ACTIVITY → The lines below that include the word "explore" are to be reported.

Structured diff data
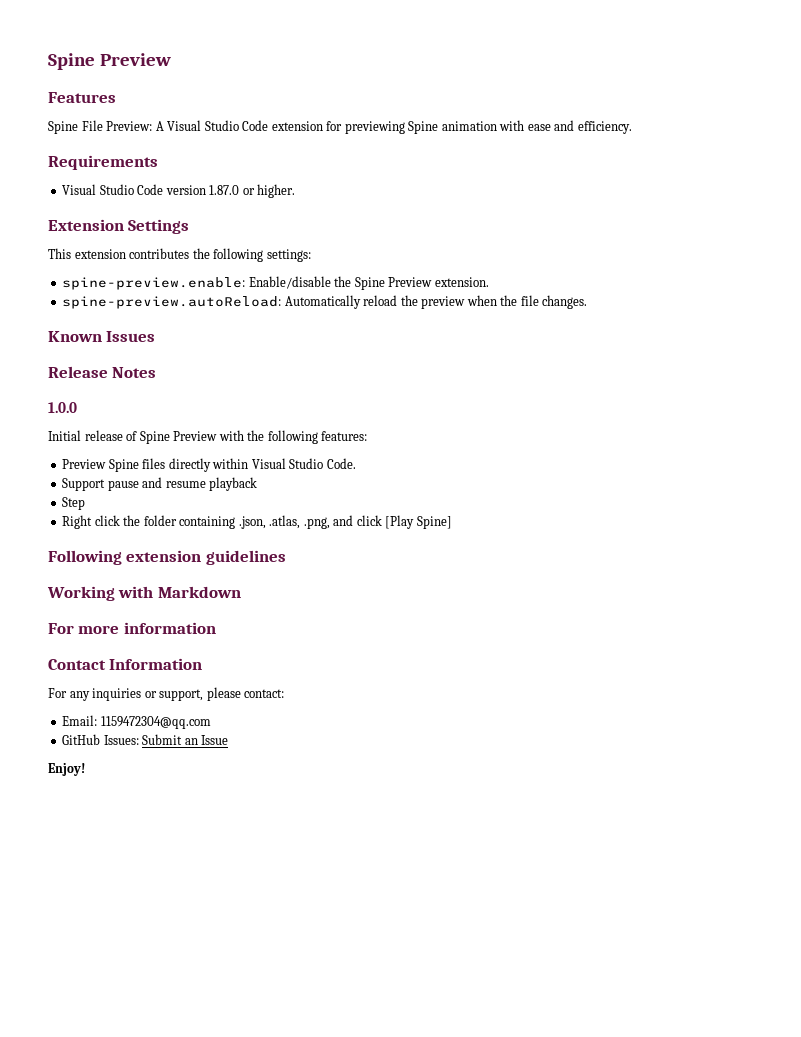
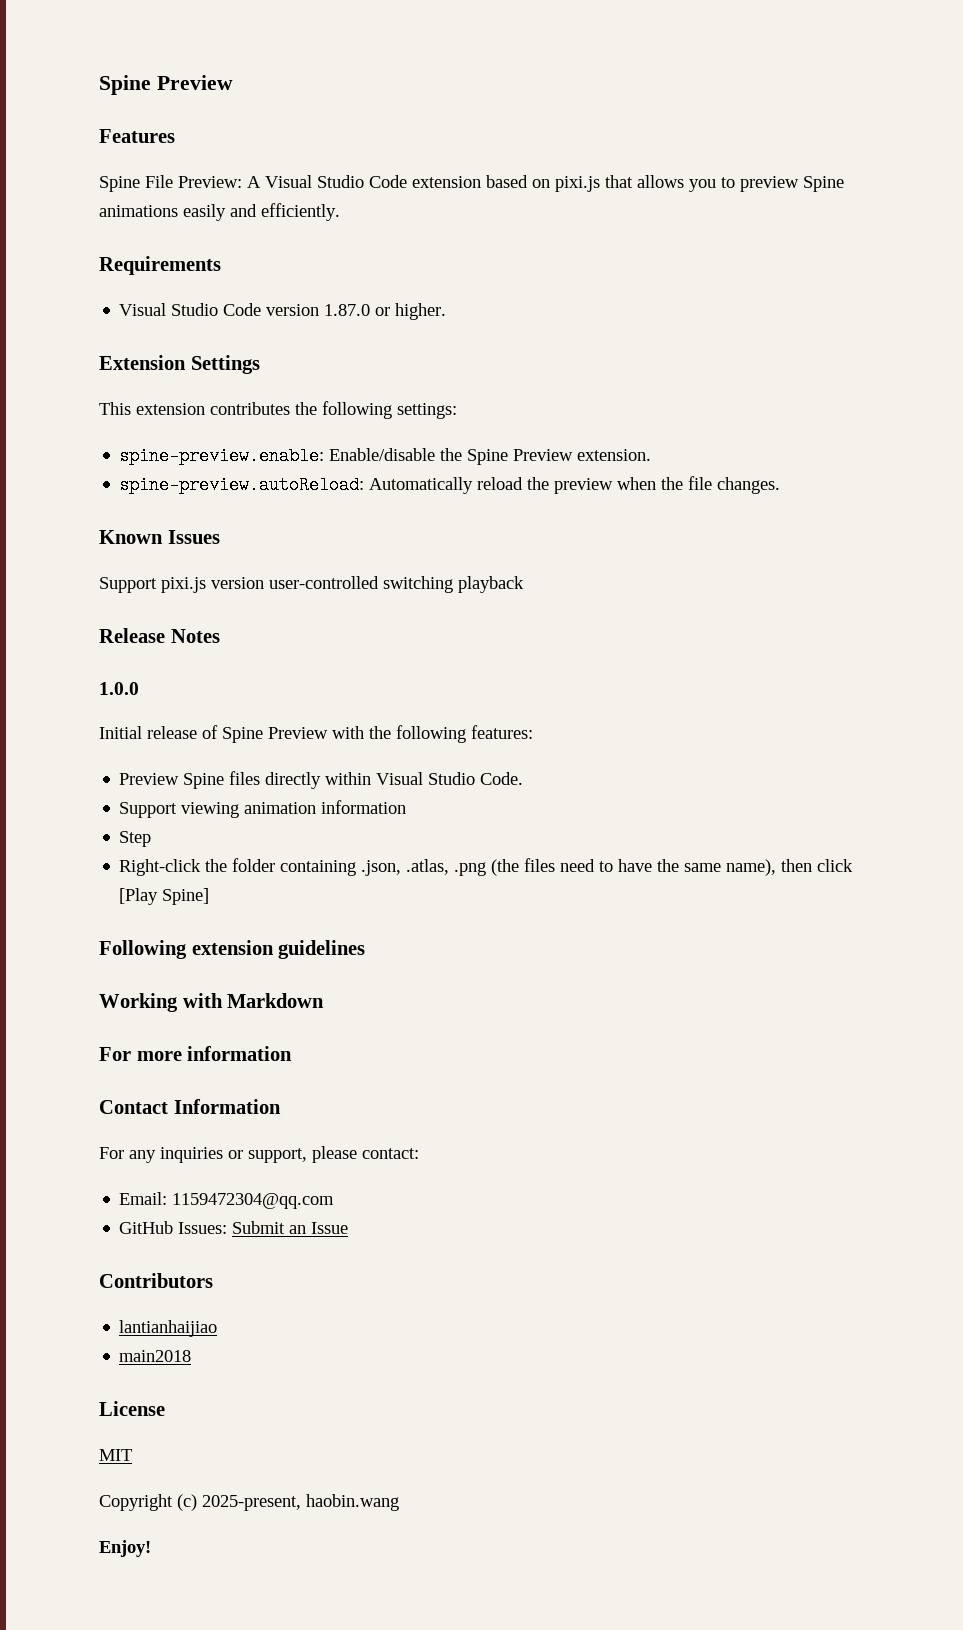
- Spine File Preview: A Visual Studio Code extension for previewing Spine animation with ease and efficiency.
+ Spine File Preview: A Visual Studio Code extension based on pixi.js that allows you to preview Spine animations easily and efficiently.
+ Support pixi.js version user-controlled switching playback
- Support pause and resume playback
+ Support viewing animation information
- Right click the folder containing .json, .atlas, .png, and click [Play Spine]
+ Right-click the folder containing .json, .atlas, .png (the files need to have the same name), then click [Play Spine]
+ Contributors
+ lantianhaijiao
+ main2018
+ License
+ MIT
+ Copyright (c) 2025-present, haobin.wang

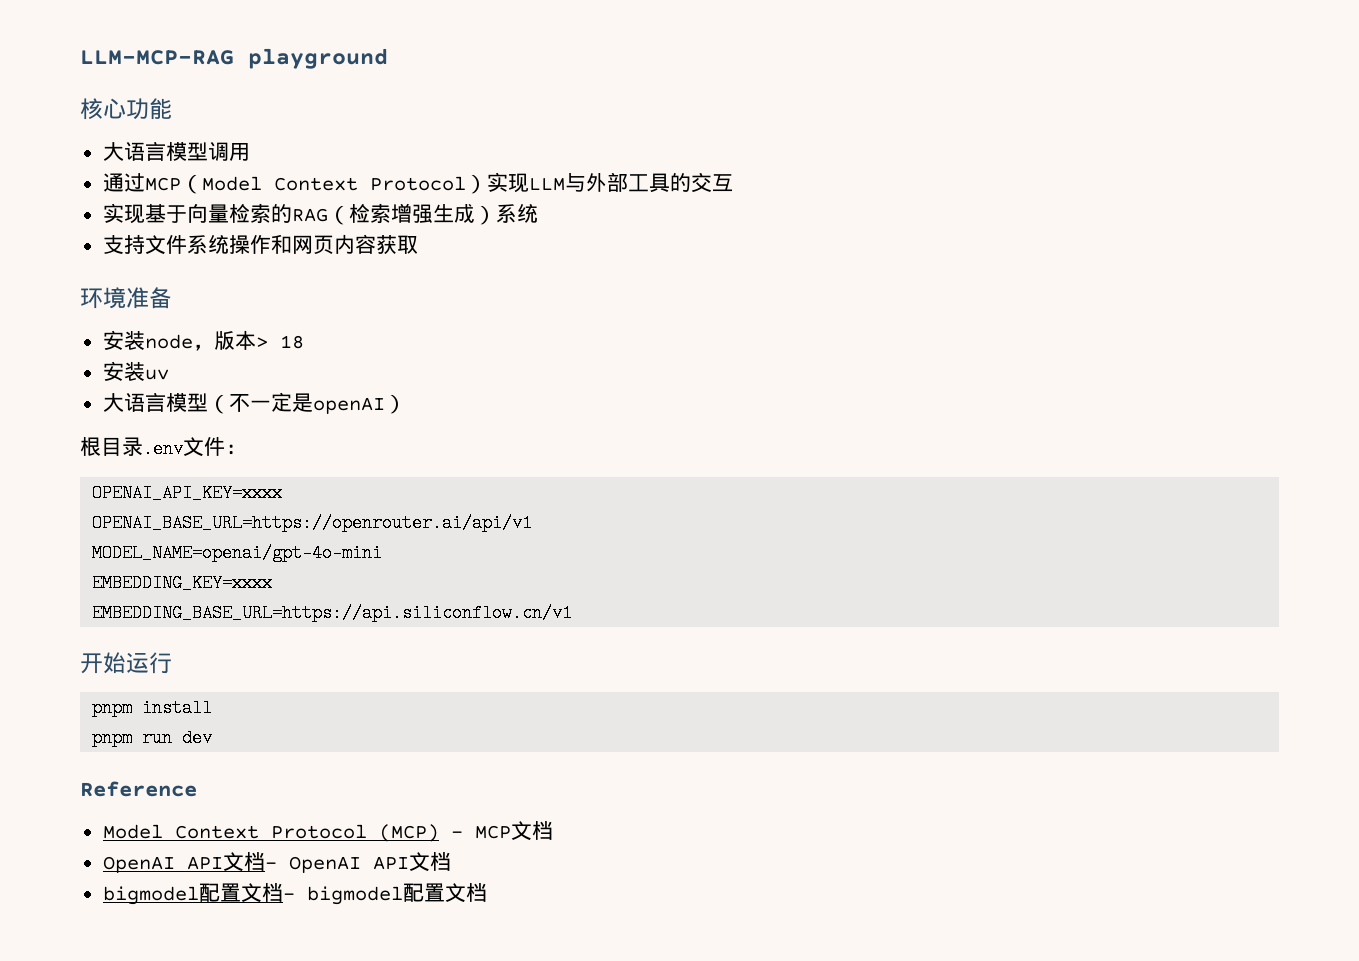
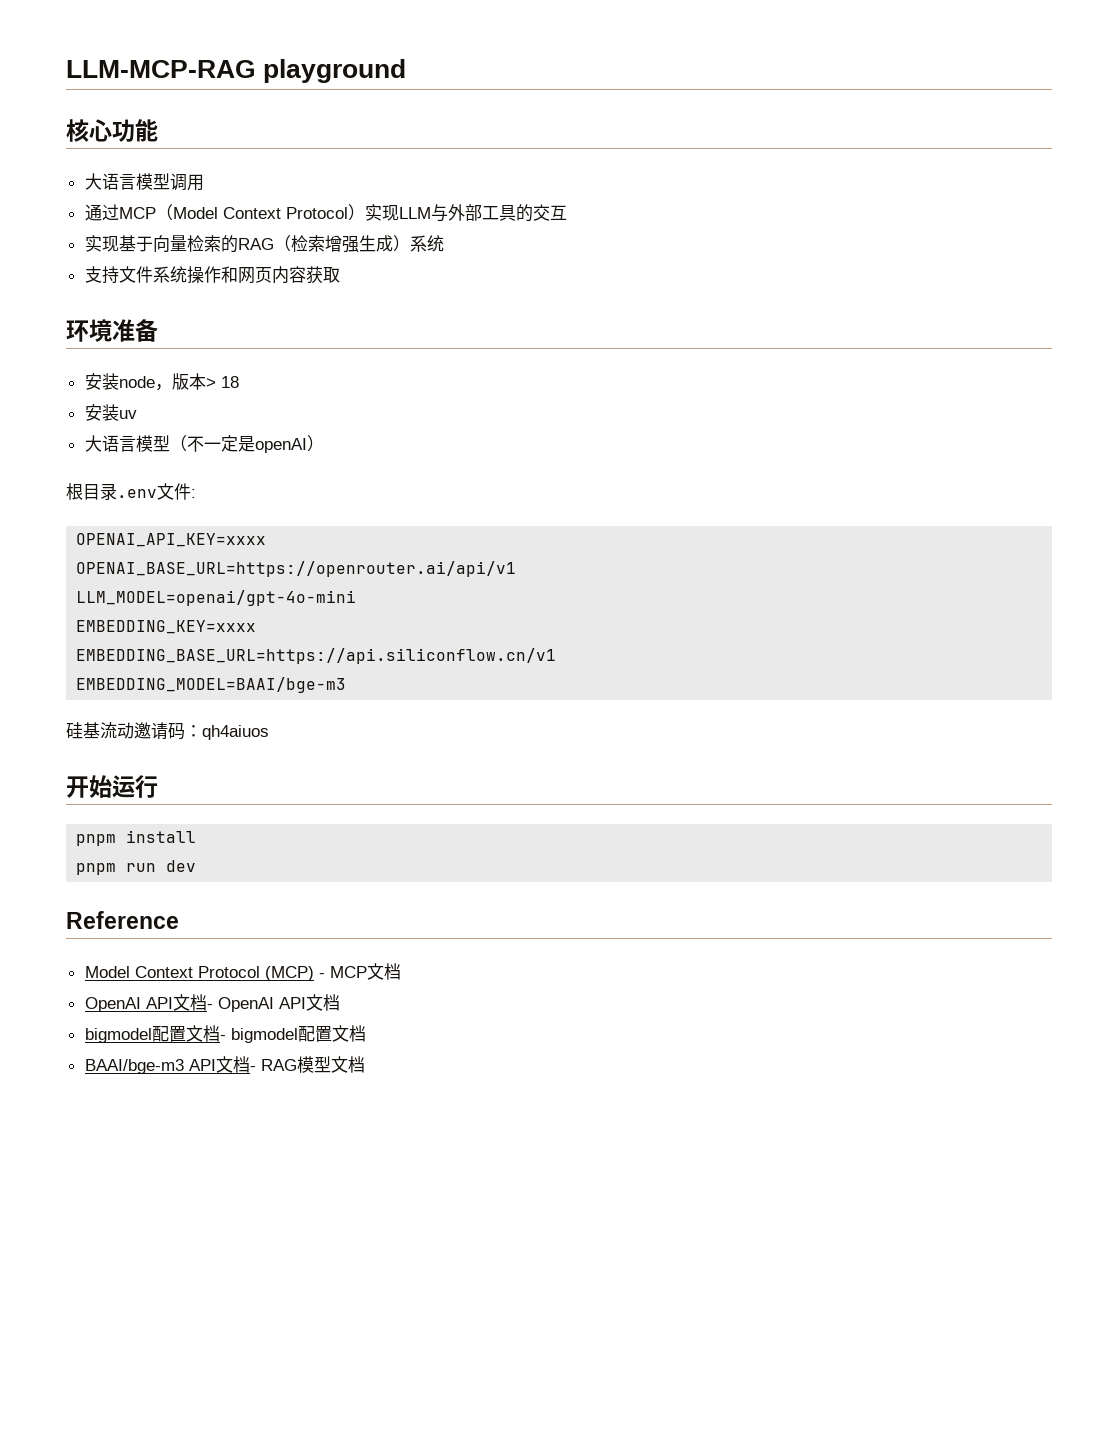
- MODEL_NAME=openai/gpt-4o-mini
+ LLM_MODEL=openai/gpt-4o-mini
+ EMBEDDING_MODEL=BAAI/bge-m3
+ 硅基流动邀请码：qh4aiuos
+ BAAI/bge-m3 API文档- RAG模型文档

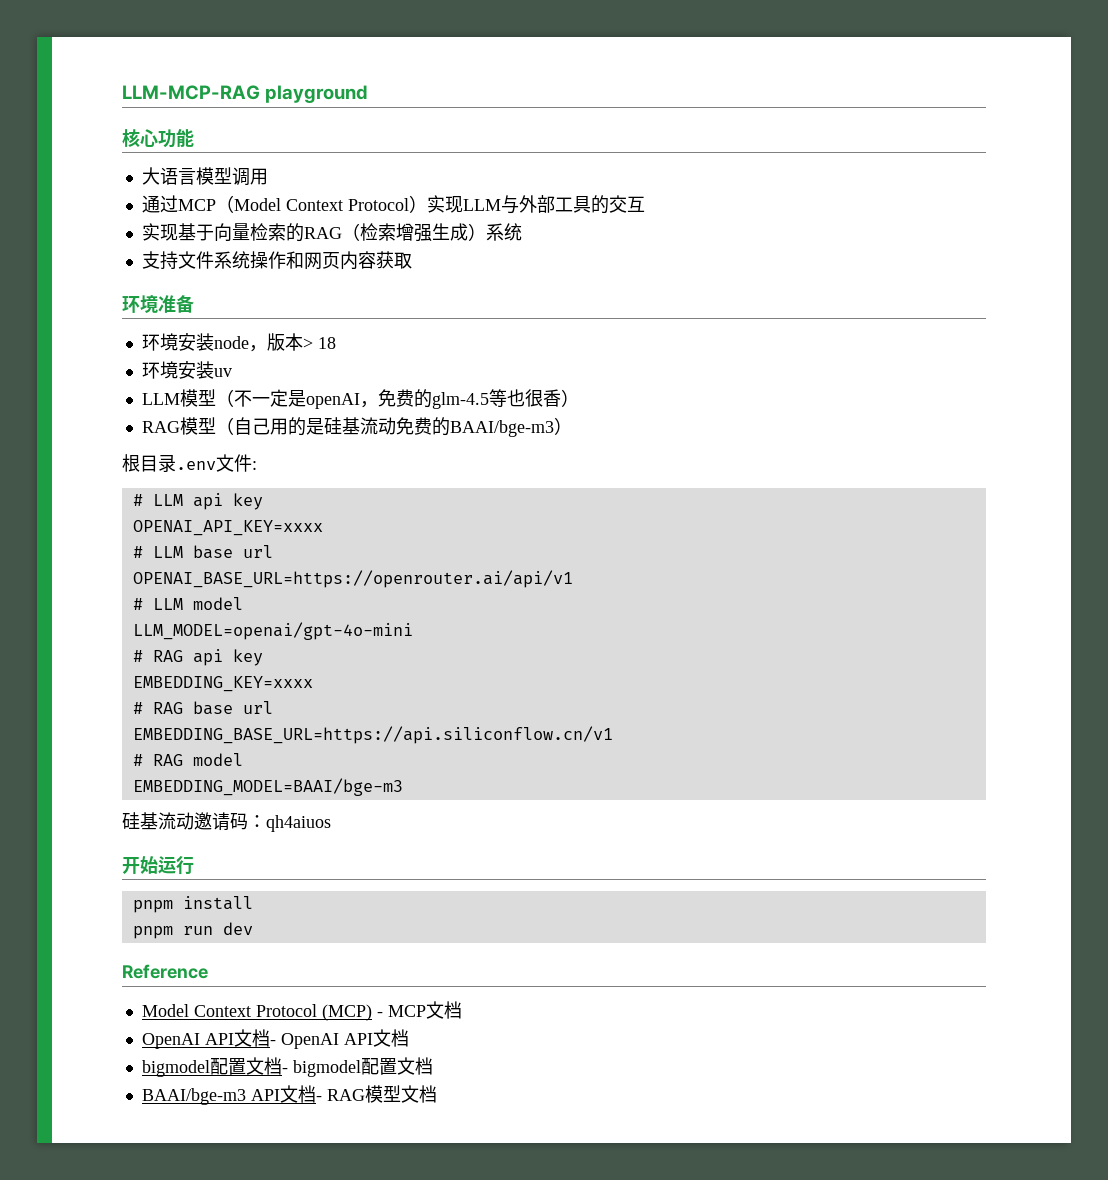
- 安装node，版本> 18
+ 环境安装node，版本> 18
- 安装uv
+ 环境安装uv
- 大语言模型（不一定是openAI）
+ LLM模型（不一定是openAI，免费的glm-4.5等也很香）
+ RAG模型（自己用的是硅基流动免费的BAAI/bge-m3）
+ # LLM api key
  OPENAI_API_KEY=xxxx
+ # LLM base url
  OPENAI_BASE_URL=https://openrouter.ai/api/v1
+ # LLM model
  LLM_MODEL=openai/gpt-4o-mini
+ # RAG api key
  EMBEDDING_KEY=xxxx
+ # RAG base url
  EMBEDDING_BASE_URL=https://api.siliconflow.cn/v1
+ # RAG model

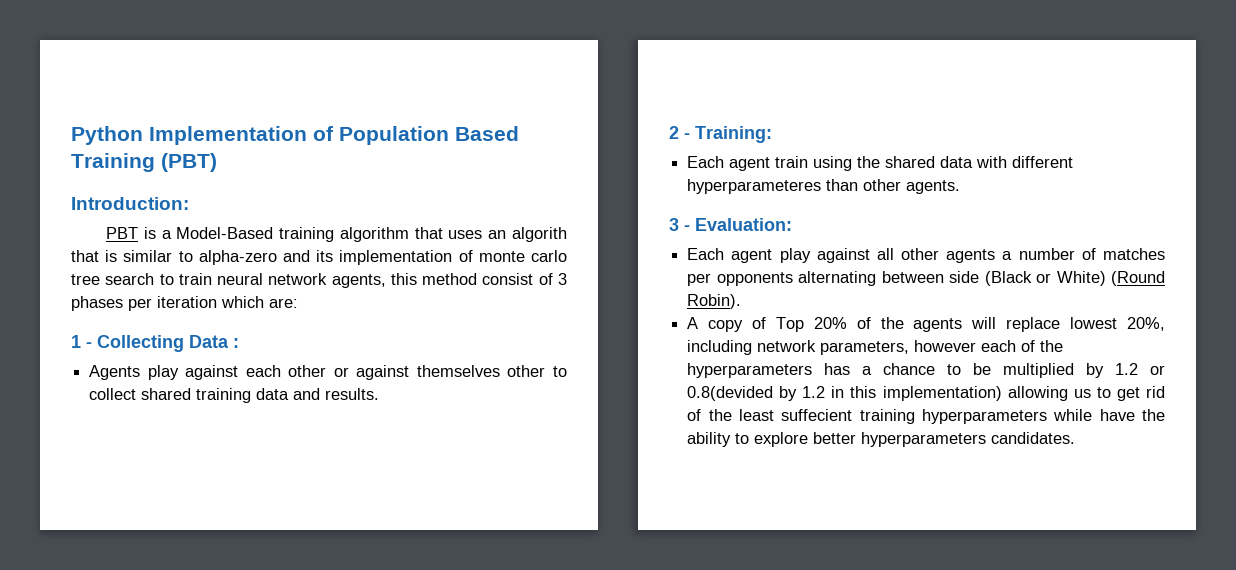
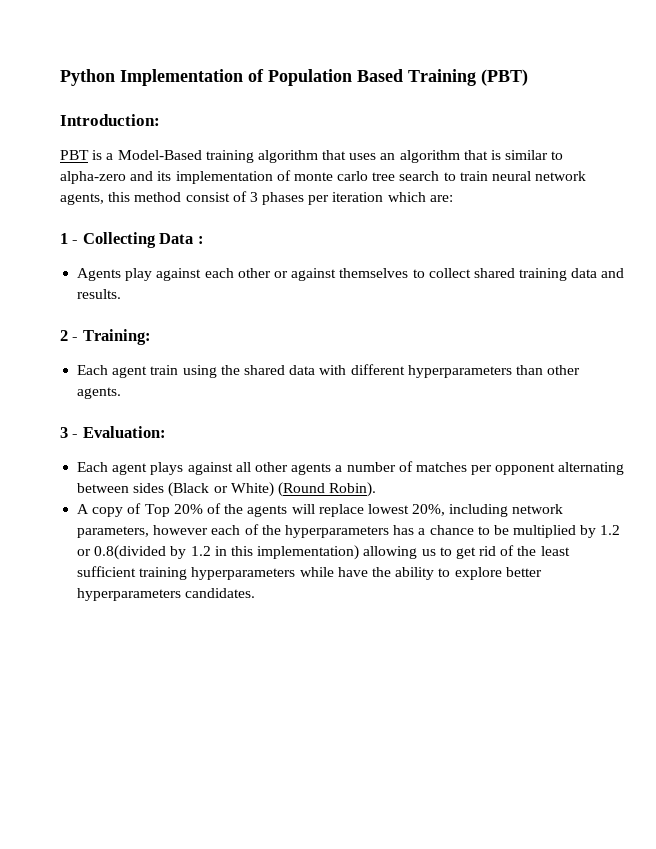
- PBT is a Model-Based training algorithm that uses an algorith that is similar to alpha-zero and its implementation of monte carlo tree search to train neural network agents, this method consist of 3 phases per iteration which are:
+ PBT is a Model-Based training algorithm that uses an algorithm that is similar to alpha-zero and its implementation of monte carlo tree search to train neural network agents, this method consist of 3 phases per iteration which are:
- Agents play against each other or against themselves other to collect shared training data and results.
+ Agents play against each other or against themselves to collect shared training data and results.
- Each agent train using the shared data with different hyperparameteres than other agents.
+ Each agent train using the shared data with different hyperparameters than other agents.
- Each agent play against all other agents a number of matches per opponents alternating between side (Black or White) (Round Robin).
+ Each agent plays against all other agents a number of matches per opponent alternating between sides (Black or White) (Round Robin).
- A copy of Top 20% of the agents will replace lowest 20%, including network parameters, however each of the hyperparameters has a chance to be multiplied by 1.2 or 0.8(devided by 1.2 in this implementation) allowing us to get rid of the least suffecient training hyperparameters while have the ability to explore better hyperparameters candidates.
+ A copy of Top 20% of the agents will replace lowest 20%, including network parameters, however each of the hyperparameters has a chance to be multiplied by 1.2 or 0.8(divided by 1.2 in this implementation) allowing us to get rid of the least sufficient training hyperparameters while have the ability to explore better hyperparameters candidates.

YOUR RESPONSE →
- A copy of Top 20% of the agents will replace lowest 20%, including network parameters, however each of the hyperparameters has a chance to be multiplied by 1.2 or 0.8(devided by 1.2 in this implementation) allowing us to get rid of the least suffecient training hyperparameters while have the ability to explore better hyperparameters candidates.
+ A copy of Top 20% of the agents will replace lowest 20%, including network parameters, however each of the hyperparameters has a chance to be multiplied by 1.2 or 0.8(divided by 1.2 in this implementation) allowing us to get rid of the least sufficient training hyperparameters while have the ability to explore better hyperparameters candidates.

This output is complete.